InvestSMART

Leaderless GrainCorp is lost in the maize

Alison Watkins' departure for Coca-Cola poses another challenge for GrainCorp, which is already reeling from Archer Daniels Midland's blocked takeover and the lost opportunities and capital that went with it.
By · 2 Dec 2013
By ·
2 Dec 2013
comments Comments
Upsell Banner

The resignation of GrainCorp’s chief executive Alison Watkins provides an insight into how confident she and the company were that it would be taken over by Archer Daniels Midland, and how destabilised GrainCorp has been by Joe Hockey’s decision last week to block the bid.

Watkins had planned to announce her resignation to take up the chief executive’s role at Coca-Cola Amatil at the point at which control passed to ADM. Instead, Hockey’s surprise decision flushed out the announcement of her resignation, leaving GrainCorp without a new owner or a chief executive.

It’s no great surprise that Watkins had been targeted by CCA, given that until Friday it had appeared near-certain that ADM would end up owning GrainCorp.

Watkins is regarded as a first-rate executive whose three-and-a-half-year term as GrainCorp’s chief executive has been both very active and successful. She has had a stint as CEO of the Berri juice business, as well as a number of prestigious non-executive directorships, including ANZ Banking Group and Woolworths. Her experience is well-suited to the CCA role.

She said today that she felt it was in the best interests of GrainCorp to announce her departure and allow the board to find a new chief executive, although she will remain at GrainCorp until January. GrainCorp’s chairman, Don Taylor, will be executive chairman until her successor is in place.

Apart from the $1 billion difference between the value of the ADM bid and GrainCorp’s current market capitalisation, the Hockey decision to block the ADM bid also leaves the group leaderless.

Both Taylor and Watkins took issue with a core element of Hockey’s arguments in support of his decision, pouring scorn on the notion that GrainCorp’s grain storage and handling infrastructure was a monopoly.

Taylor said there was enormous competition with the network, with 50 per cent of the east coast grains coming nowhere near its depots. Graincorp only has to be out of the market “by 50 cents” for the grain to go to competitors.
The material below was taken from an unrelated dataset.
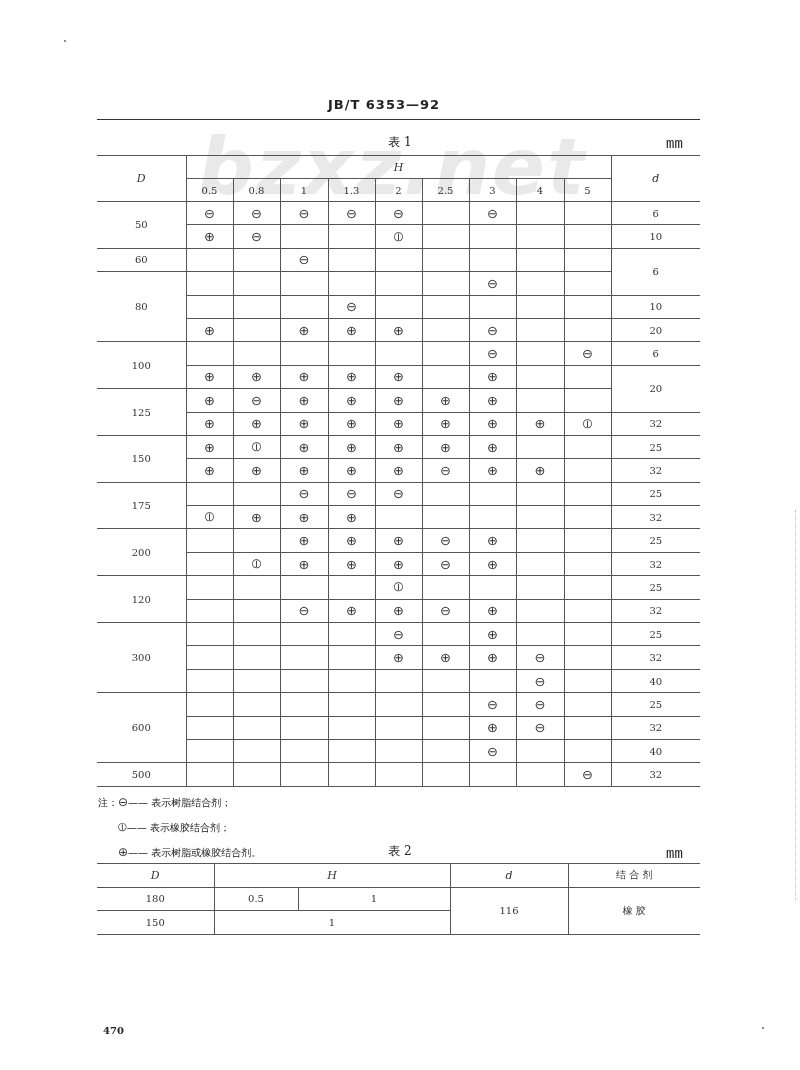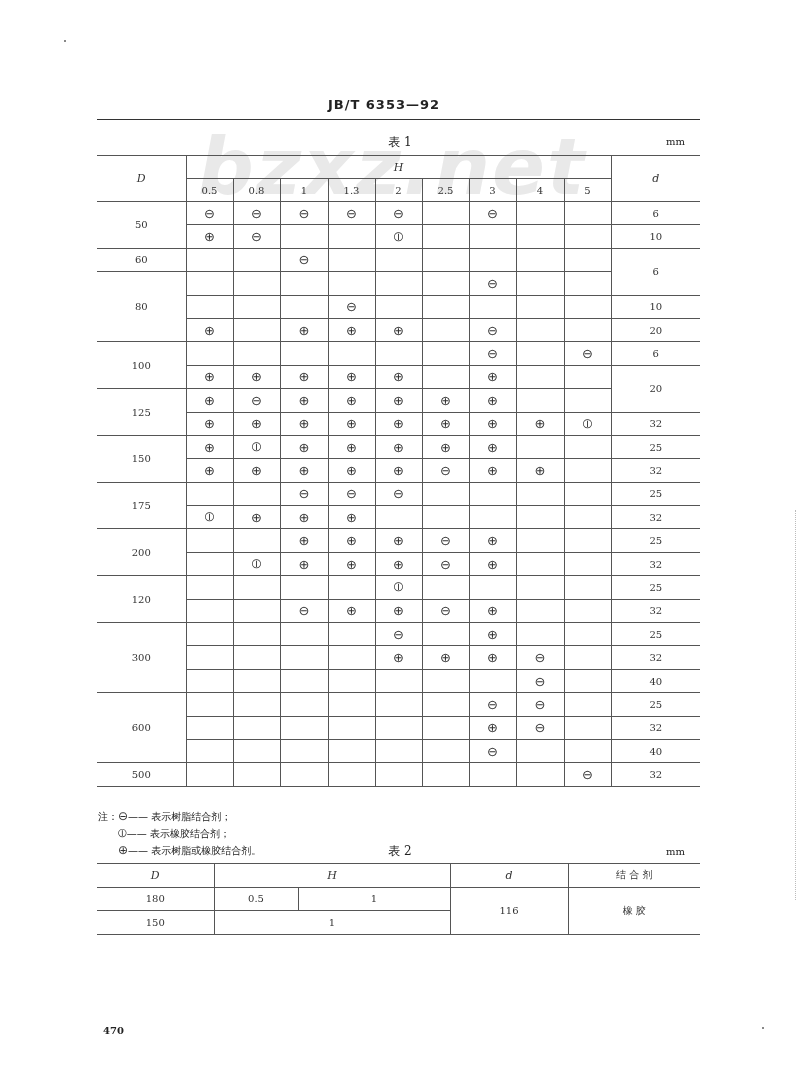"mm" .unit { font-family: none -> Liberation Mono, monospace; font-size: 10px -> 14px }
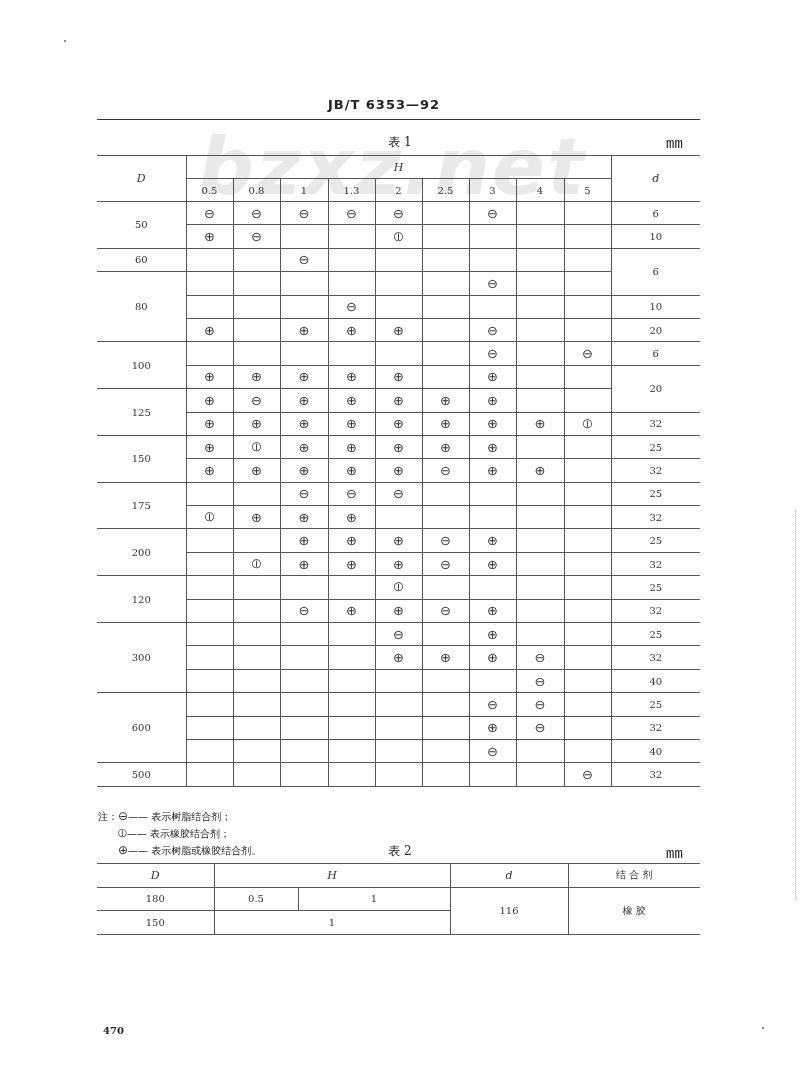"注：⊖—— 表示树脂结合剂；" .notes { line-height: 17px -> 25px; top: 808px -> 790px }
The GrainCorp leaders have made it clear they believe that Hockey’s reasons for rejecting the ADM proposal were based on false premises.

Watkins also argued that GrainCorp’s ports – it operates seven of the ten east coast grain ports – were regulated and faced competition. It had been working on an industry code of conduct that would only have been introduced if the competition concerns were assuaged.

She said GrainCorp shared ADM’s shock and disappointment at Hockey’s decision.

“We feel that it is an opportunity lost for the industry and ultimately will be to the detriment of pursuing the many opportunities we have in Australia.”

Had ADM’s offer (which had been endorsed by the GrainCorp board) succeeded, ADM had pledged to invest $500 million in GrainCorp’s infrastructure, particularly in rail infrastructure, over the next few years.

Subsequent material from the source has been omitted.